TransCanada spokesman Shawn Howard said the company has submitted plans for those projects to the State Department.
Howard said the work in Oklahoma would consist of installing additional storage tanks and other equipment at a facility that already is permitted for such use. In North Dakota and Montana, companies building feeder pipelines would be required to obtain necessary permits, he said.
"They'll have to follow the regulatory process for their section of the line," Howard said.
Casey-Lefkowitz, of the National Resources Defense Council, said the additional projects are considered connected actions under federal law and must be considered in a single environmental impact statement.
TransCanada's Keystone XL is the second phase of a massive underground pipeline network — about five times the length of the trans-Alaska oil pipeline — designed to move 1.5 million barrels of Canadian oil daily to U.S. refineries.
TransCanada won approval three years ago this month for the first Keystone pipeline, which carries crude oil across Saskatchewan and Manitoba and through North Dakota, South Dakota, Nebraska, Kansas, Missouri and Illinois. That portion began moving crude in June.

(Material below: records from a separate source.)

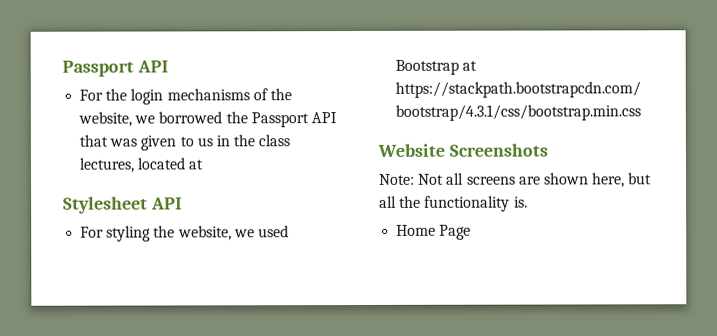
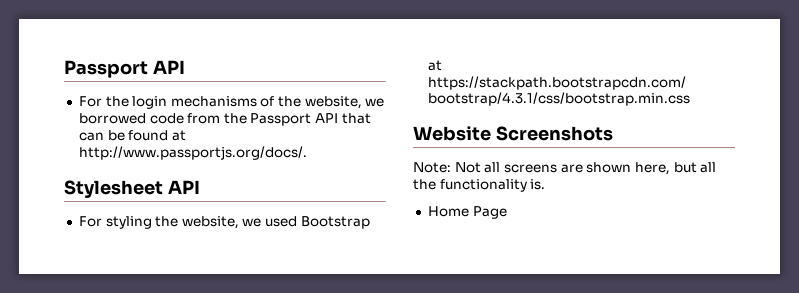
(223, 117) none -> [149,113,221,124] code from
[109,134,291,151] [79,157,205,173] was given to us in the class lectures, located at -> [78,130,186,141] [78,146,307,160] can be found at http://www.passportjs.org/docs/.

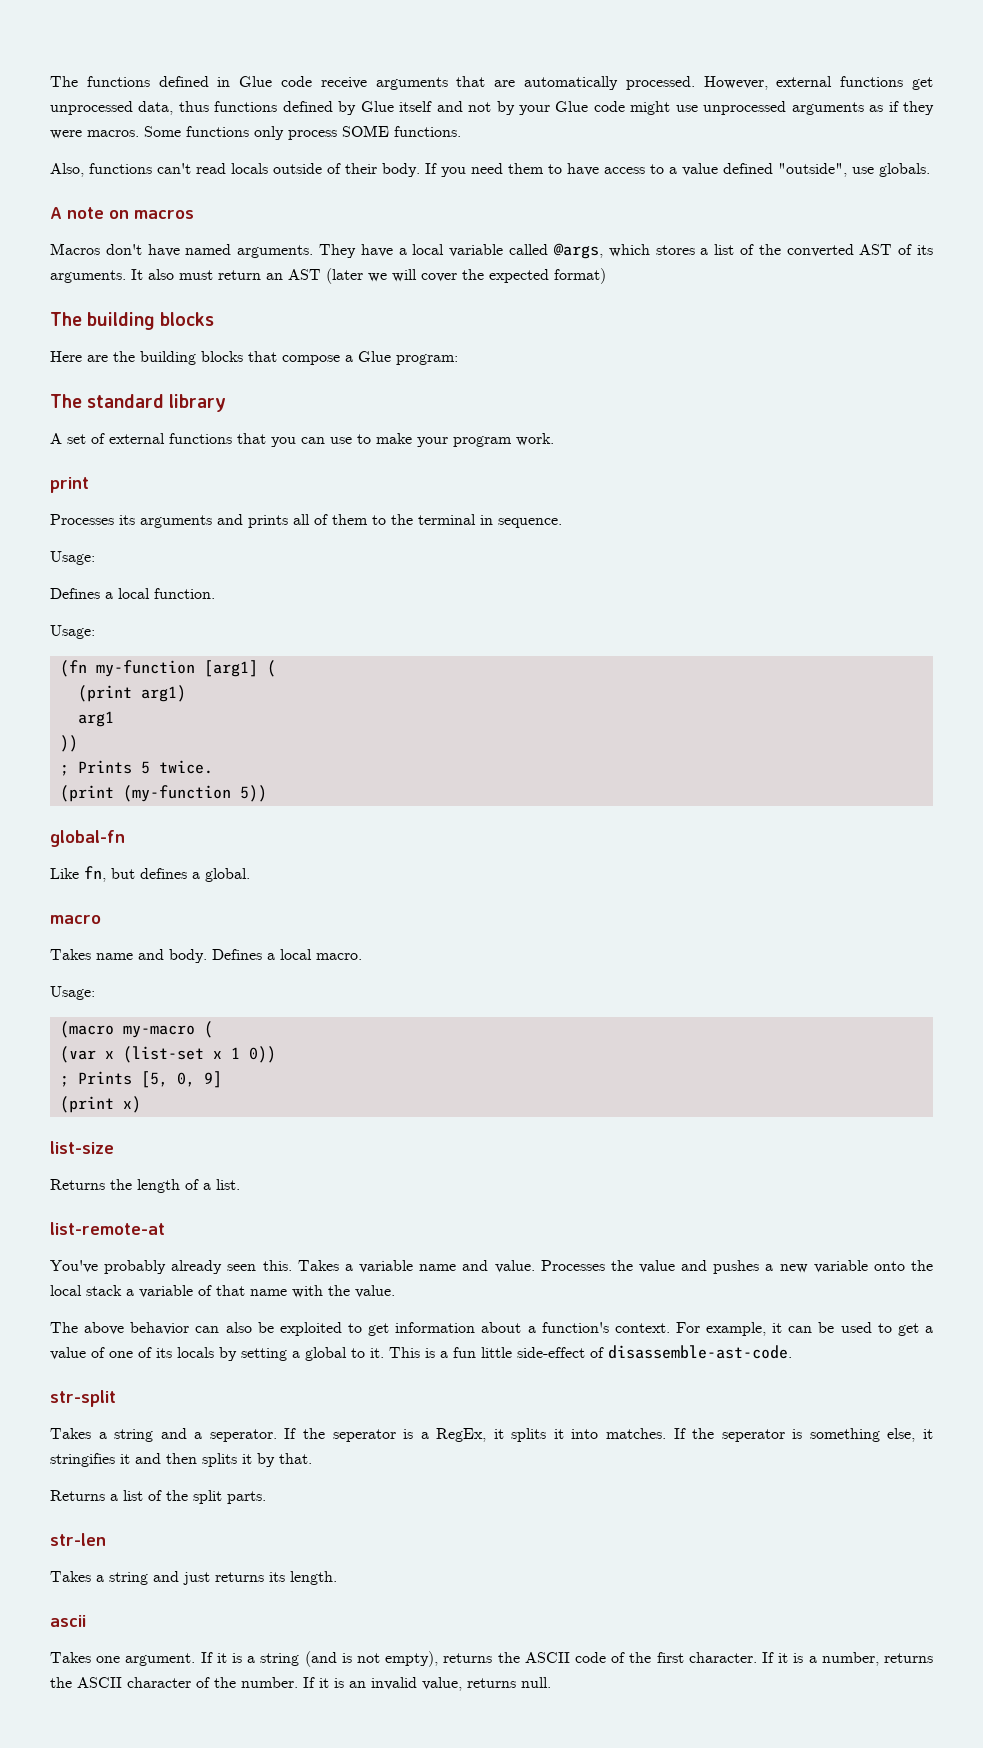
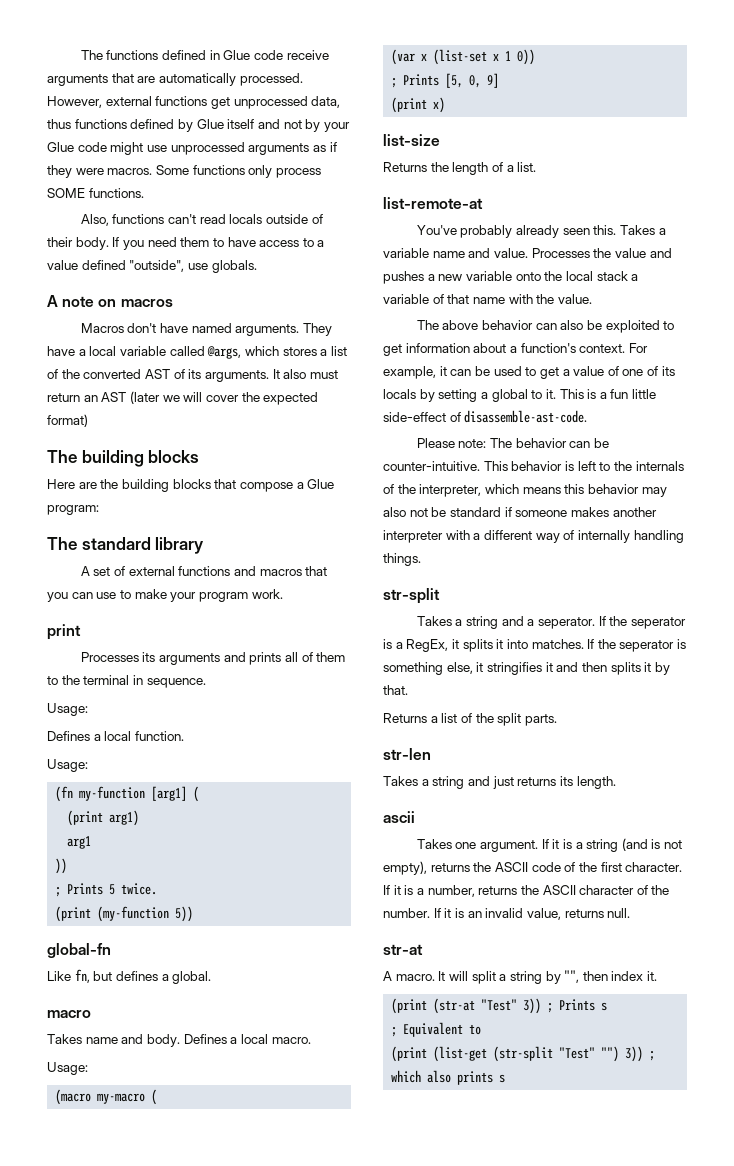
(232, 438) none -> [233,566,302,576] and macros
(792, 1352) none -> [416,438,609,448] [383,461,684,471] [383,484,667,497] [383,507,657,517] [383,530,684,543] [383,553,421,566] // Please note: The behavior can be counter-intuitive. This behavior is left to the internals of the interpreter, which means this behavior may also not be standard if someone makes another interpreter with a different way of internally handling things.
(551, 1682) none -> [383,944,423,955] [383,970,658,984] [391,998,608,1014] [391,1022,482,1037] [391,1046,656,1062] [391,1070,506,1085] // str-at // A macro. It will split a string by "", then index it. // (print (str-at "Test" 3)) ; Prints s // ; Equivalent to // (print (list-get (str-split "Test" "") 3)) ; which also prints s

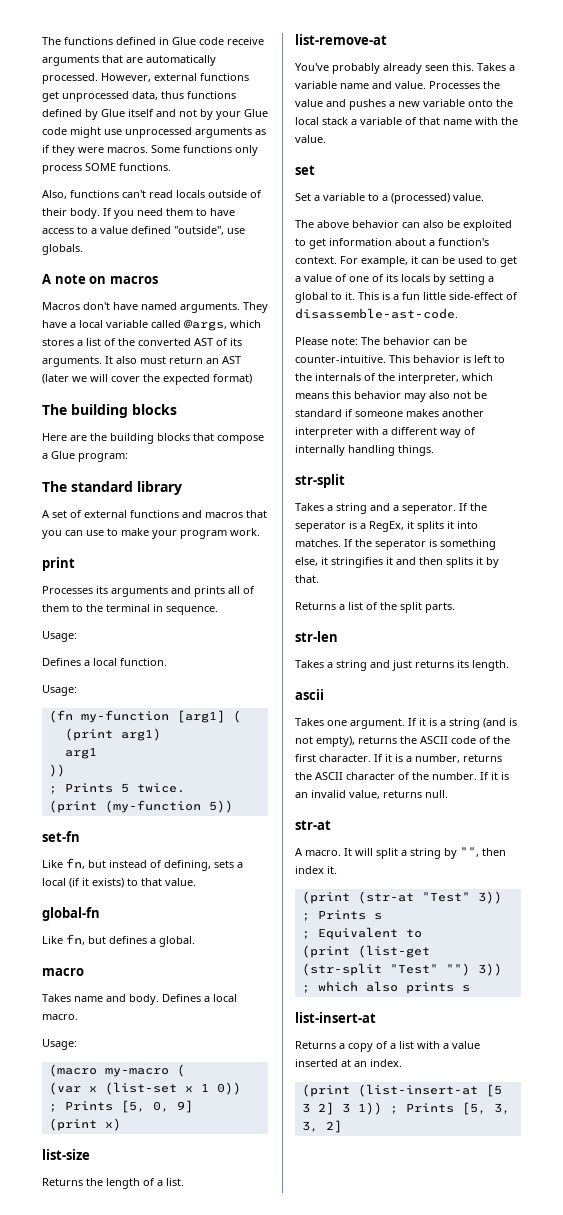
(194, 914) none -> [42,831,80,842] [42,858,243,871] [42,878,196,888] // set-fn // Like fn, but instead of defining, sets a local (if it exists) to that value.
[383,197,483,209] list-remote-at -> [295,34,387,45] list-remove-at
(592, 299) none -> [295,165,315,175] [295,193,484,204] // set // Set a variable to a (processed) value.
(506, 1078) none -> [295,1012,376,1023] [295,1041,480,1052] [295,1059,402,1067] [301,1084,502,1097] [301,1102,510,1115] [301,1120,342,1133] // list-insert-at // Returns a copy of a list with a value inserted at an index. // (print (list-insert-at [5 3 2] 3 1)) ; Prints [5, 3, 3, 2]

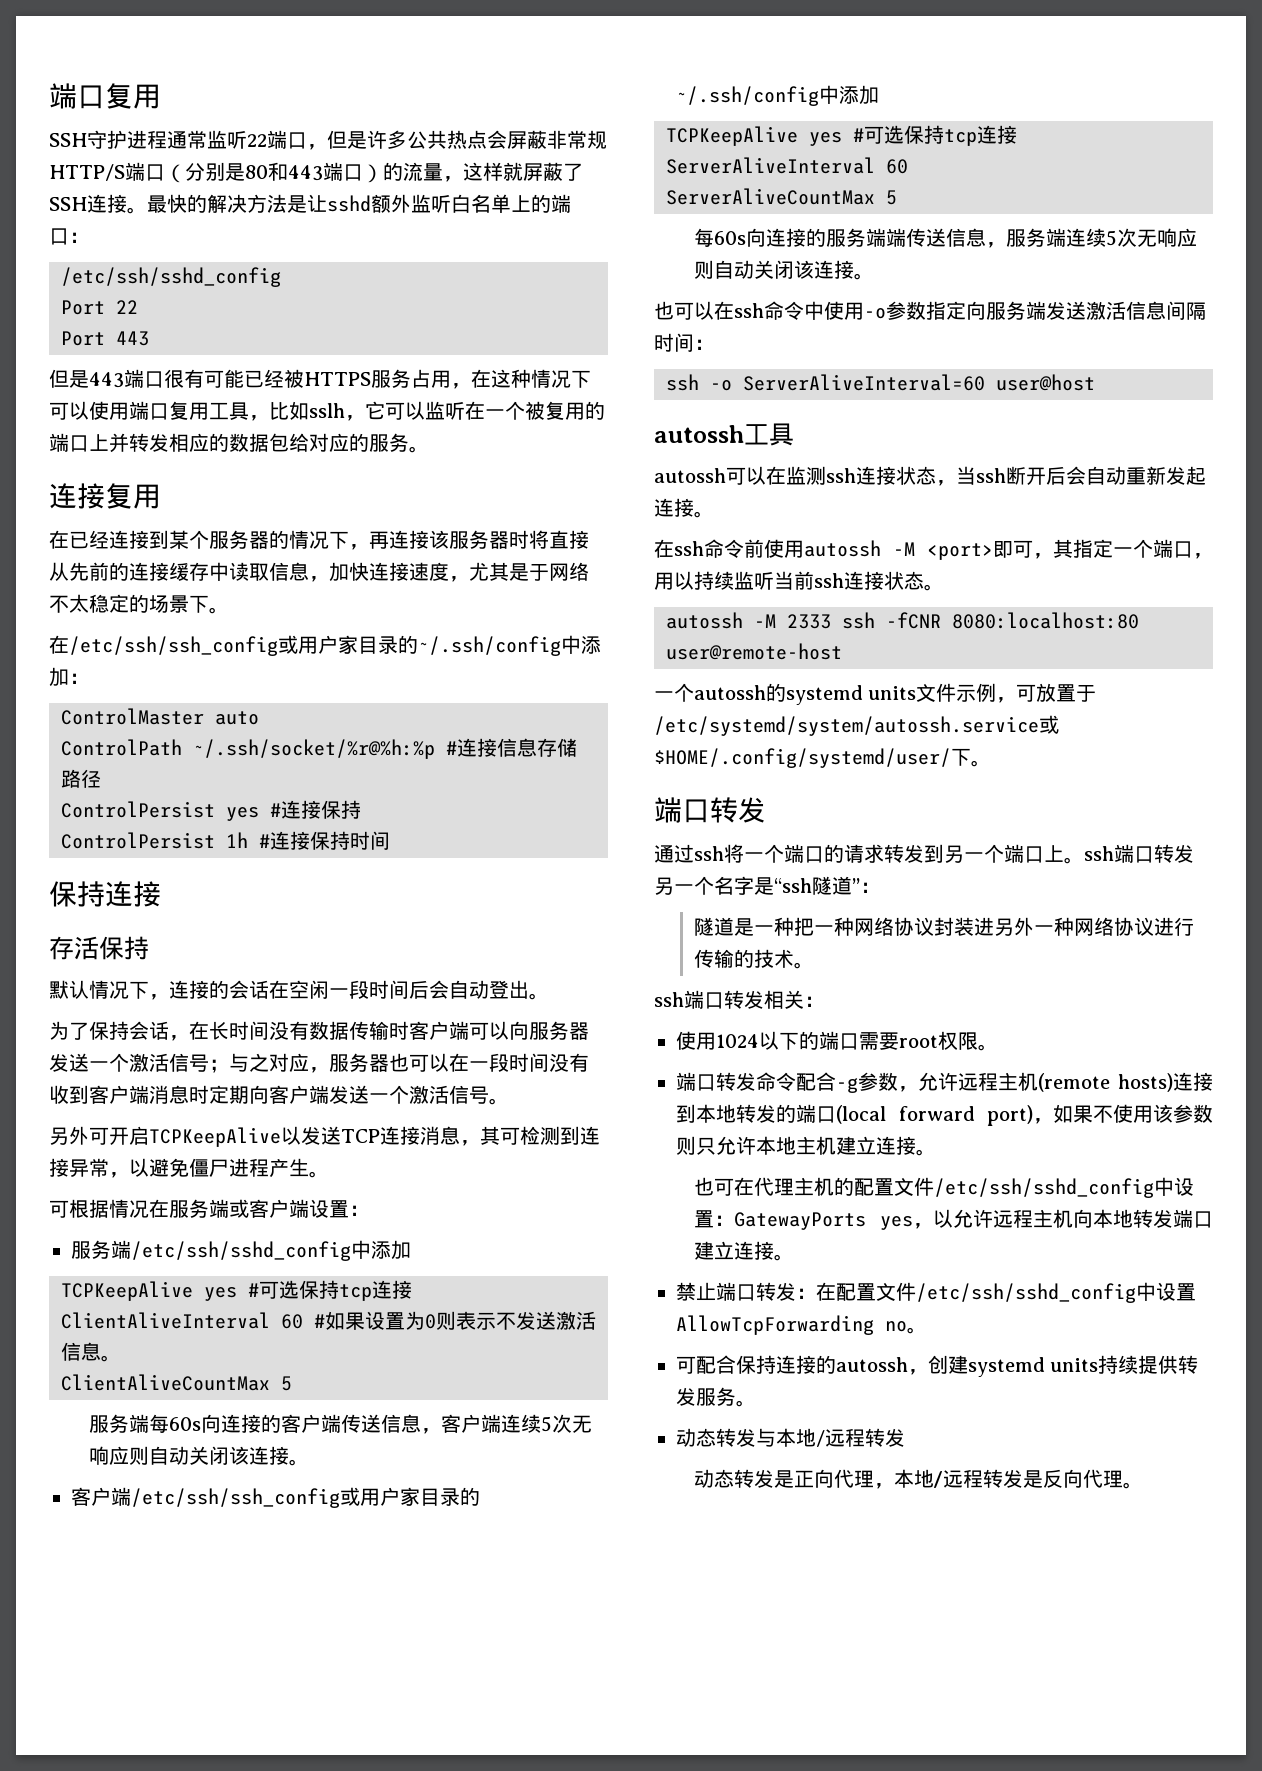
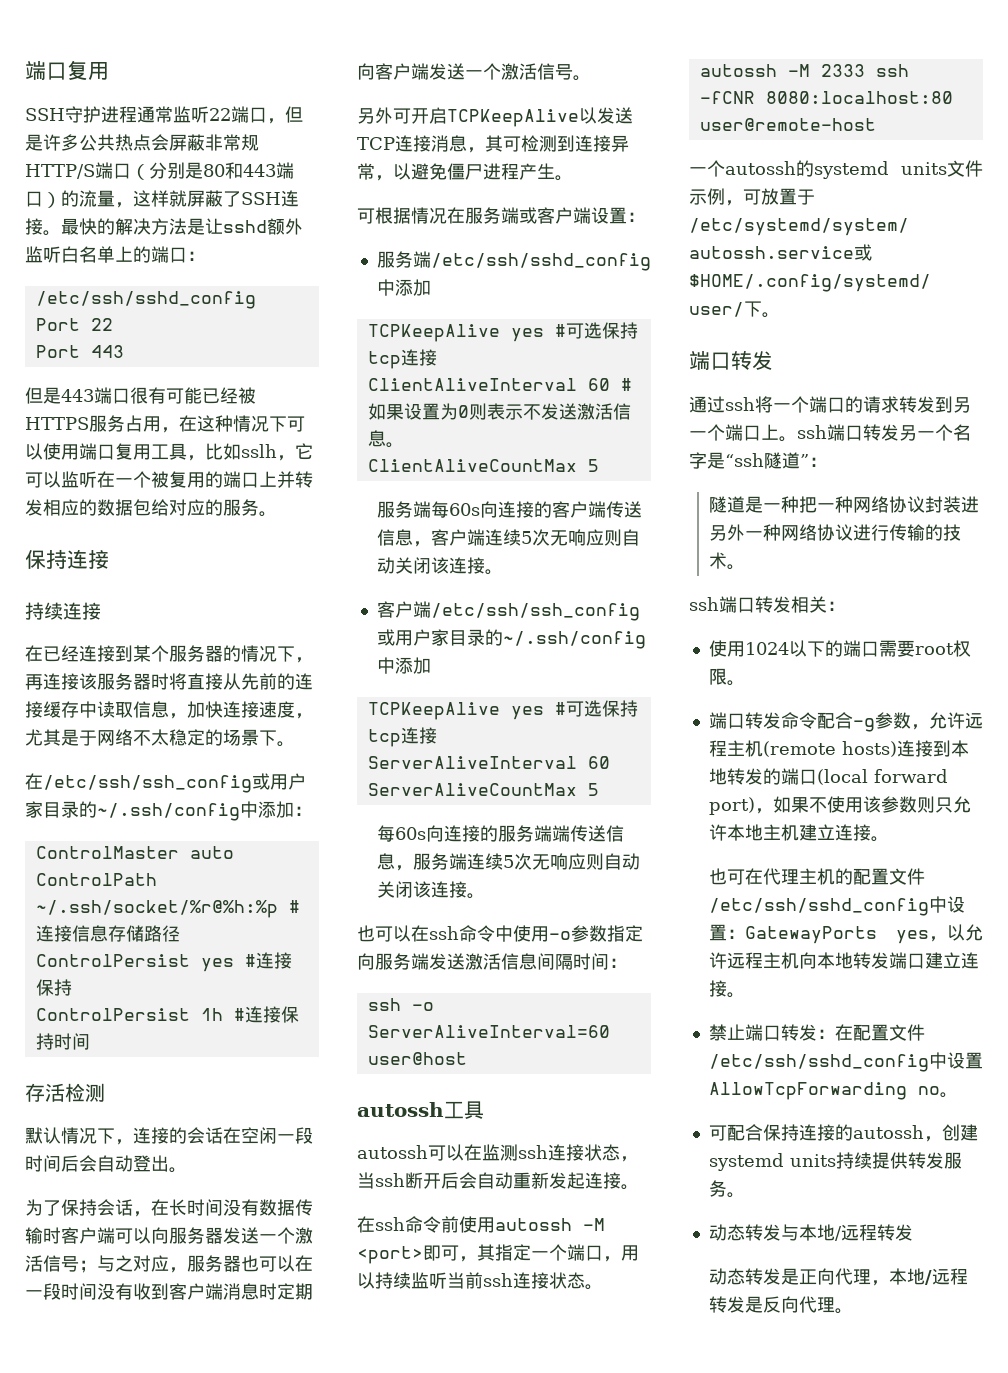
[49,483,161,509] 连接复用 -> [25,549,109,569] [25,602,101,620] 保持连接 // 持续连接
[49,881,161,907] // 保持连接 -> (90, 1041) none
[99,936,149,960] 保持 -> [65,1083,105,1102] 检测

Howard said the initial Keystone project took 22 months to win State Department approval, while the Keystone XL has now been under review for 27 months.
The estimated cost of the entire Keystone network has increased $1 billion to $13 billion, in part due to delays, Howard said.
"The State Department has to do its due diligence, and we respect that," he said.
Several environmental groups have pushed the State Department to reject TransCanada's application. They say the pipeline would speed the expansion of oil sands extraction to a rate that could exacerbate global warming.
Environmental groups last month issued a report alleging that the Canadian crude in the Keystone pipeline network and elsewhere is more corrosive than other oils, making pipelines more prone to ruptures and leaks.
TransCanada and the Alberta government said the report's findings were wrong and misleading.
"We expect our pipelines to operate safely and reliably," Howard said. "Why would we put something in them to destroy a $13 billion project and how does that make any sense?"